**WHAT IS EXPECTED**
Each entry should be copied as it stands, leaving the pictures behind.

MATERIAL FOR THIS EXERCISE START

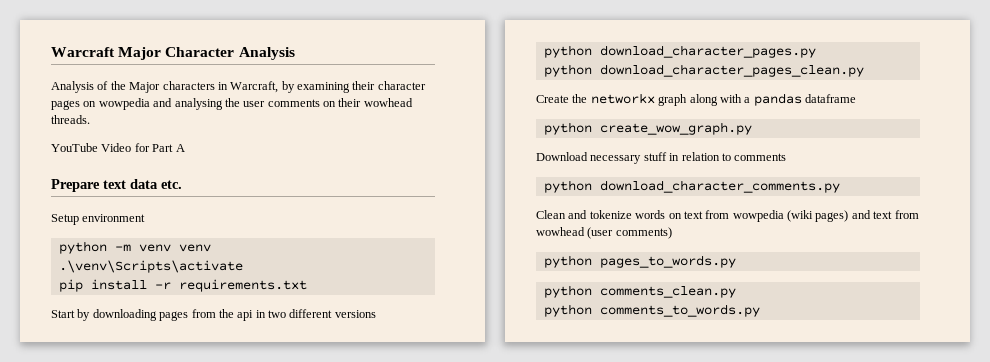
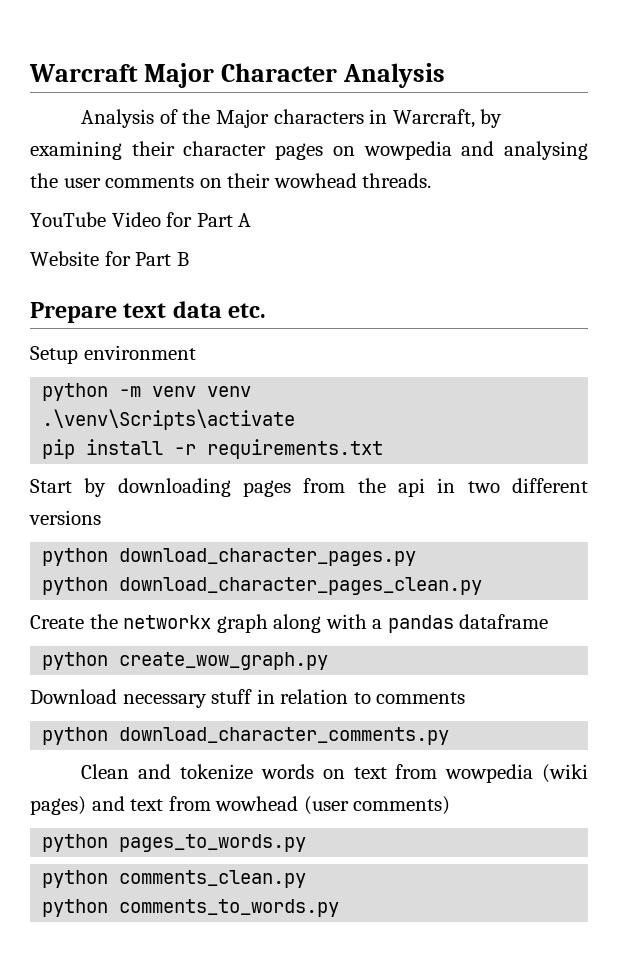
(185, 148) none -> [30,251,189,266] // Website for Part B

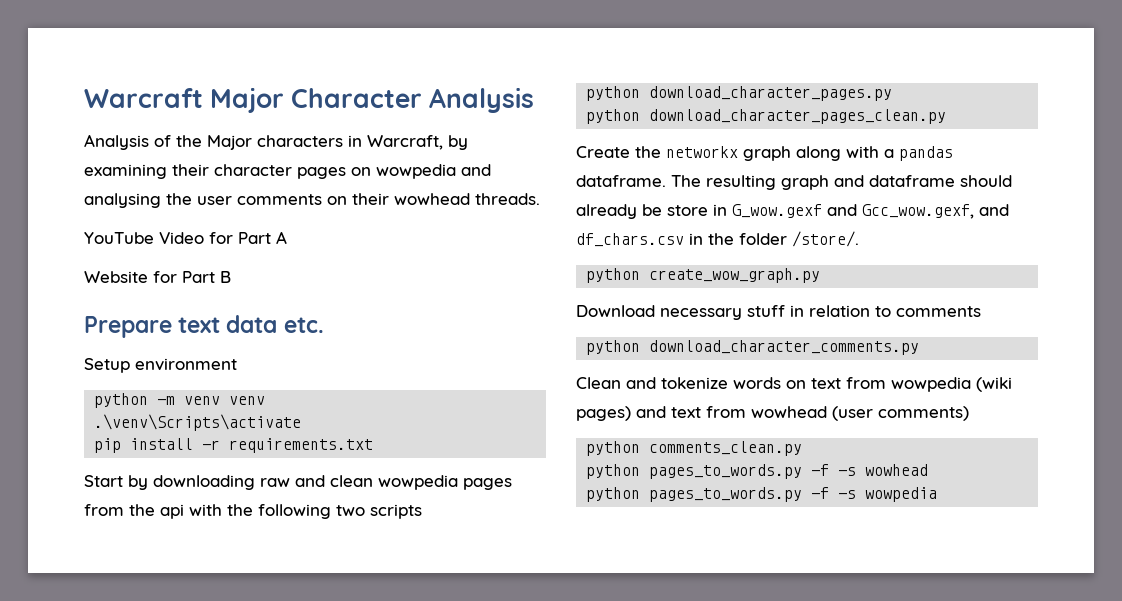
[243,478,588,497] [29,510,101,525] pages from the api in two different versions -> [260,475,512,490] [84,504,422,519] raw and clean wowpedia pages from the api with the following two scripts
[459,614,549,629] dataframe -> [576,175,1012,190] [576,204,1009,219] [576,231,859,247] dataframe. The resulting graph and dataframe should already be store in G_wow.gexf and Gcc_wow.gexf, and df_chars.csv in the folder /store/.
[42,834,307,852] // python pages_to_words.py -> (969, 413) none
[119,899,340,917] comments_to_words.py -> [649,464,929,479] [586,487,938,502] pages_to_words.py -f -s wowhead // python pages_to_words.py -f -s wowpedia

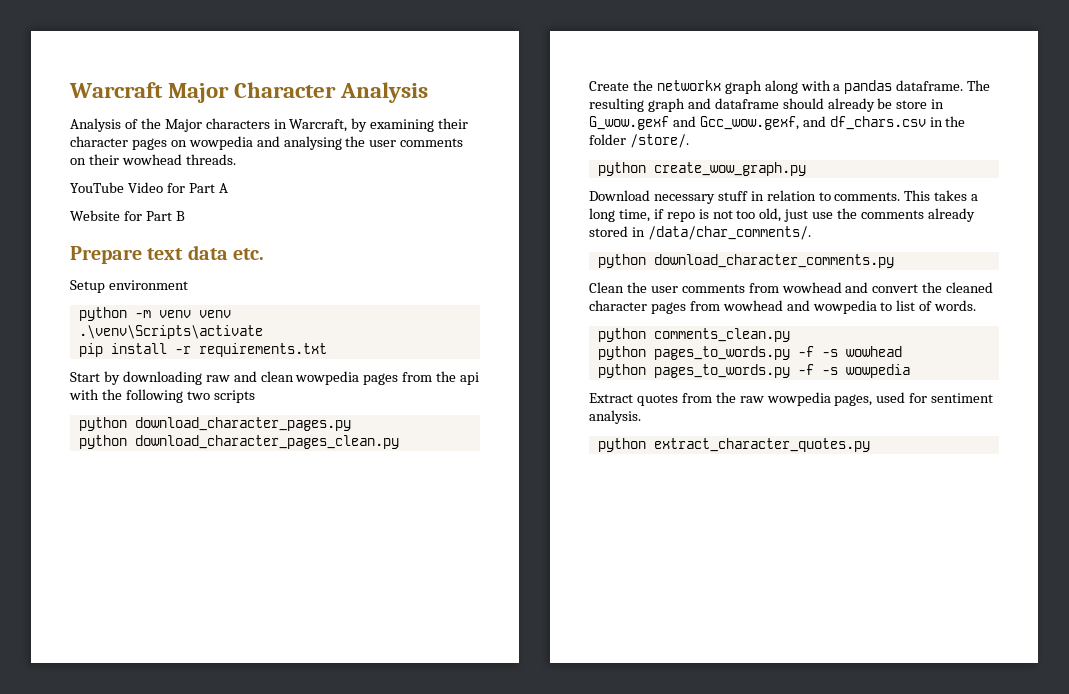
[896,306,981,317] [586,340,920,355] [576,377,1012,392] [576,406,969,421] comments // python download_character_comments.py // Clean and tokenize words on text from wowpedia (wiki pages) and text from wowhead (user comments) -> [834,190,979,201] [589,208,975,222] [589,226,811,240] [597,254,894,268] [589,282,994,293] [589,300,977,314] comments. This takes a long time, if repo is not too old, just use the comments already stored in /data/char_comments/. // python download_character_comments.py // Clean the user comments from wowhead and convert the cleaned character pages from wowhead and wowpedia to list of words.
(938, 494) none -> [589,392,994,406] [589,410,641,424] [597,438,870,452] // Extract quotes from the raw wowpedia pages, used for sentiment analysis. // python extract_character_quotes.py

MATERIAL FOR THIS EXERCISE END

**ANSWER TO THE PROBLEM**
(185, 148) none -> [30,251,189,266] // Website for Part B

[243,478,588,497] [29,510,101,525] pages from the api in two different versions -> [260,475,512,490] [84,504,422,519] raw and clean wowpedia pages from the api with the following two scripts
[459,614,549,629] dataframe -> [576,175,1012,190] [576,204,1009,219] [576,231,859,247] dataframe. The resulting graph and dataframe should already be store in G_wow.gexf and Gcc_wow.gexf, and df_chars.csv in the folder /store/.
[42,834,307,852] // python pages_to_words.py -> (969, 413) none
[119,899,340,917] comments_to_words.py -> [649,464,929,479] [586,487,938,502] pages_to_words.py -f -s wowhead // python pages_to_words.py -f -s wowpedia

[896,306,981,317] [586,340,920,355] [576,377,1012,392] [576,406,969,421] comments // python download_character_comments.py // Clean and tokenize words on text from wowpedia (wiki pages) and text from wowhead (user comments) -> [834,190,979,201] [589,208,975,222] [589,226,811,240] [597,254,894,268] [589,282,994,293] [589,300,977,314] comments. This takes a long time, if repo is not too old, just use the comments already stored in /data/char_comments/. // python download_character_comments.py // Clean the user comments from wowhead and convert the cleaned character pages from wowhead and wowpedia to list of words.
(938, 494) none -> [589,392,994,406] [589,410,641,424] [597,438,870,452] // Extract quotes from the raw wowpedia pages, used for sentiment analysis. // python extract_character_quotes.py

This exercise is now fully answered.